[identity profile] alexanderc.livejournal.com posting in [community profile] techrecovery
I once worked for the residential network support group of a university's housing department for about ten years. I'm trying to remember som eof the things I've seen, heard and done so that I can post it here. Give me time, it'll eventually come back to me (that part of my memory is heavily buried right now to protect my sanity). I lost the job because of a stupid manager. I was going on vacation, had already gotten my tickets at least half a year in advance. He scheduled a meeting (introductory meeting for new hires) two weeks before the meeting date (but long after he knew I'd be gone) for the last day of my vacation when I'd be on a plane. Everything in the meeting to be covered was old information, nothing I hadn't heard before. I was terminated for failing to attend the meeting a week before the meeting took place. I suspect I was also pushed out to make his budget worked. I was getting paid well because of my skill and seniority (I was even more senior than he was in terms of years worked there).

We were all students at the same time as we were employed to fix peoples network connections. Prior to the idiot manager, the group motto was "You are students just like they are. Just get it fixed when you can." We could work at 1 AM if that suited us and the client and everything was good. "Fixed" meant we got a ping to the central server. Anything else was the user's problem and it was stated officially as so. The idiot manager was big on reading all kinds of management books and got the idea of "total package" when we started supporting phone, cable TV, and everything else (and I mean "support" in the loosest sense since the old-timers of us could have fixed anything given tools but we were never allowed to touch anything, only one or two of the anointed ones that he picked out by hand could do so). He publicly claimed that fixing things like printers and speakers was a "best effort not to exceed 30 minutes" but quietly it was a "fix it or you're toast" sort of thing. He was a slave to the survey results and we were praised or hung by them (even though no one ever filed out surveys except those that felt the service sucked). So many of the old-timers quit when he got hired since they had all been passed over. I was the last one. Then again, that entire department has a permanent case of the uber-stupids in all areas.
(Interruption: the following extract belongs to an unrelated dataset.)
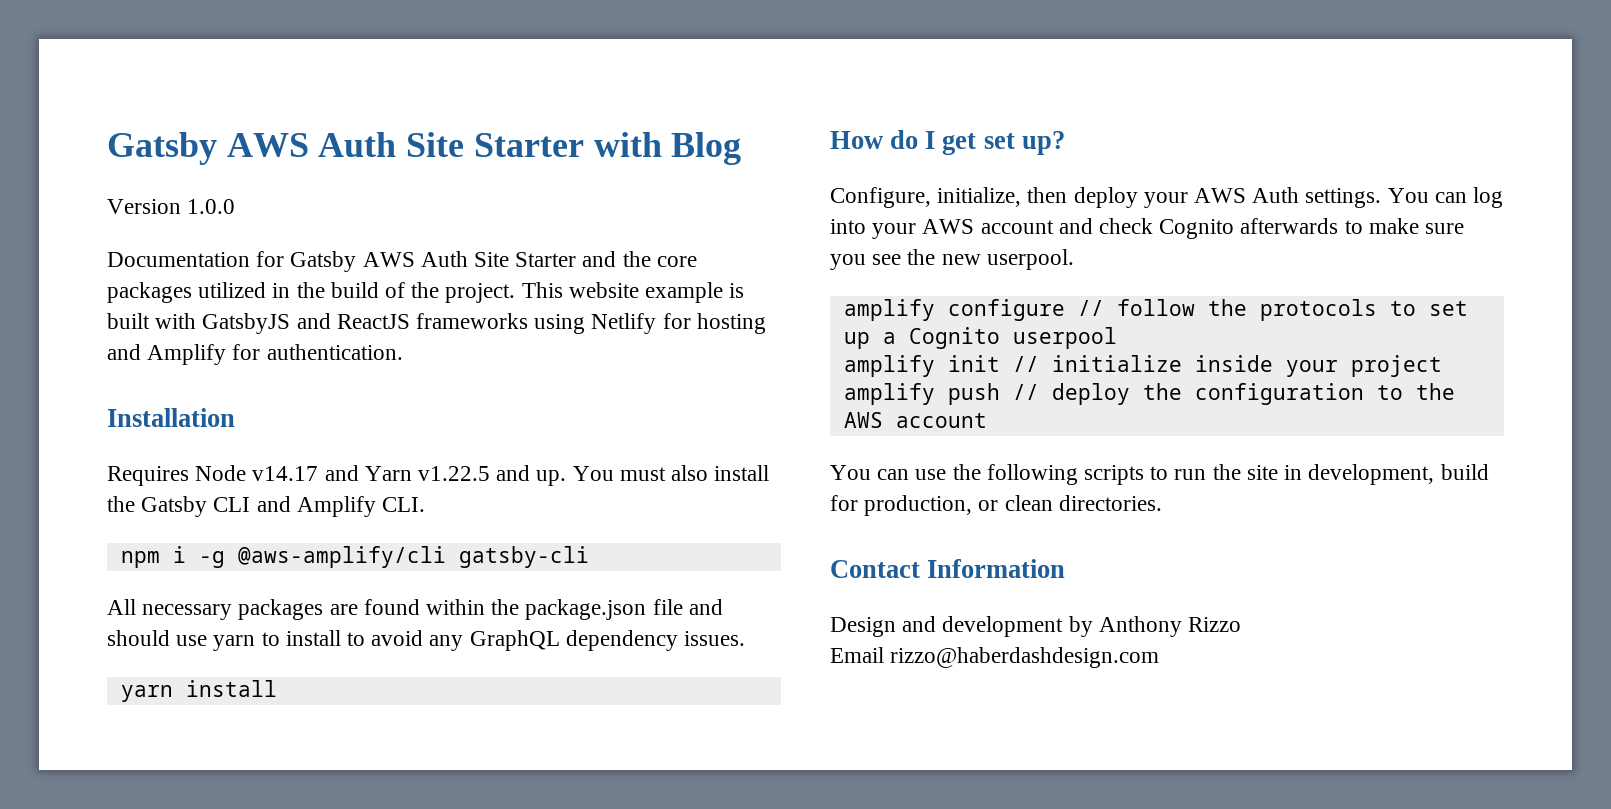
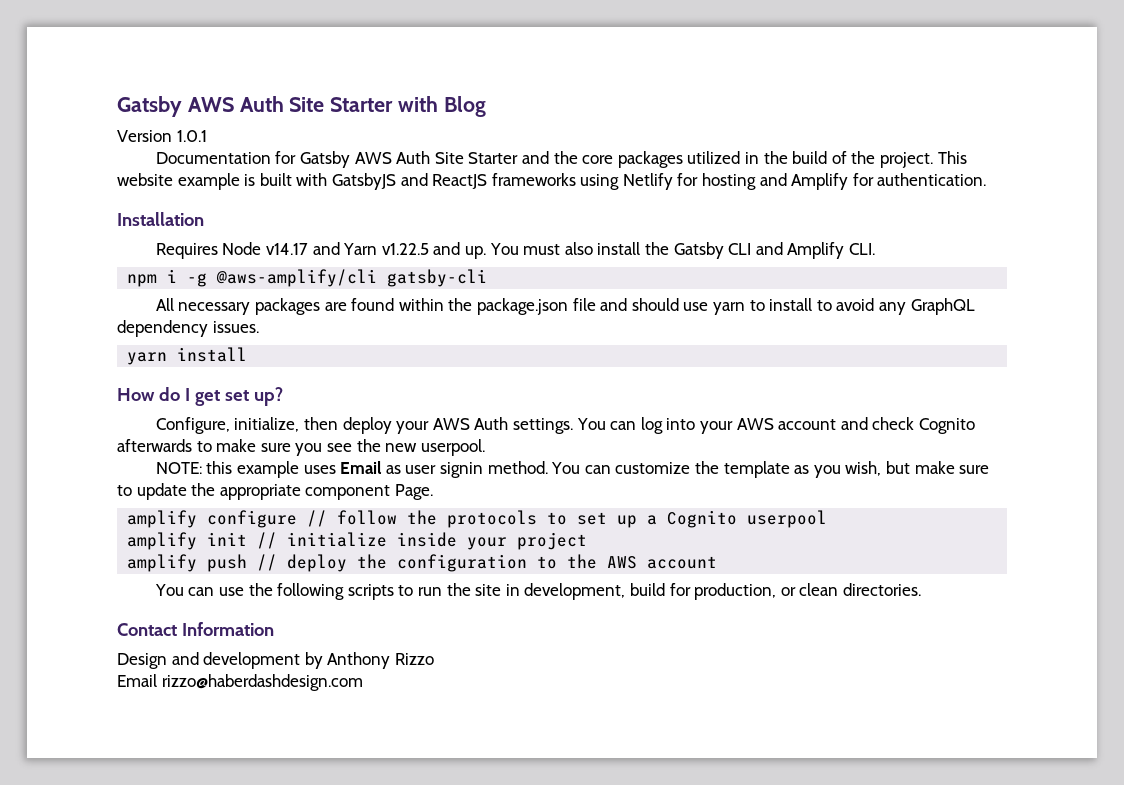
[187,199,236,214] 1.0.0 -> [176,130,207,142] 1.0.1
(1074, 259) none -> [155,461,990,478] [117,483,433,500] // NOTE: this example uses Email as user signin method. You can customize the template as you wish, but make sure to update the appropriate component Page.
Anyway, for your bit of holiday cheer from my home to yours: I convinced my parents to give up, after over at least two years of arguing, Norton and IE in favor of Firefox (with Adblock and NoScript), Spybot, and AVG. Their first response: "Wow, the computer is so much faster."

Happy New Year everyone. May 2008 bestow kindness upon your livers, permit you to keep the ammunition locked up, and hope anew that someone invents a high-voltage keyboard that administers electroshock therapy to the eternally stupid.

Date: 2007-12-31 07:31 pm (UTC)
From: [identity profile] adamjaskie.livejournal.com
I uninstalled McAffe, and installed AVG. Then I installed Firefox, removed the icons for IE, and re-named the Firefox icons to "Internet Explorer". I never heard a word about it.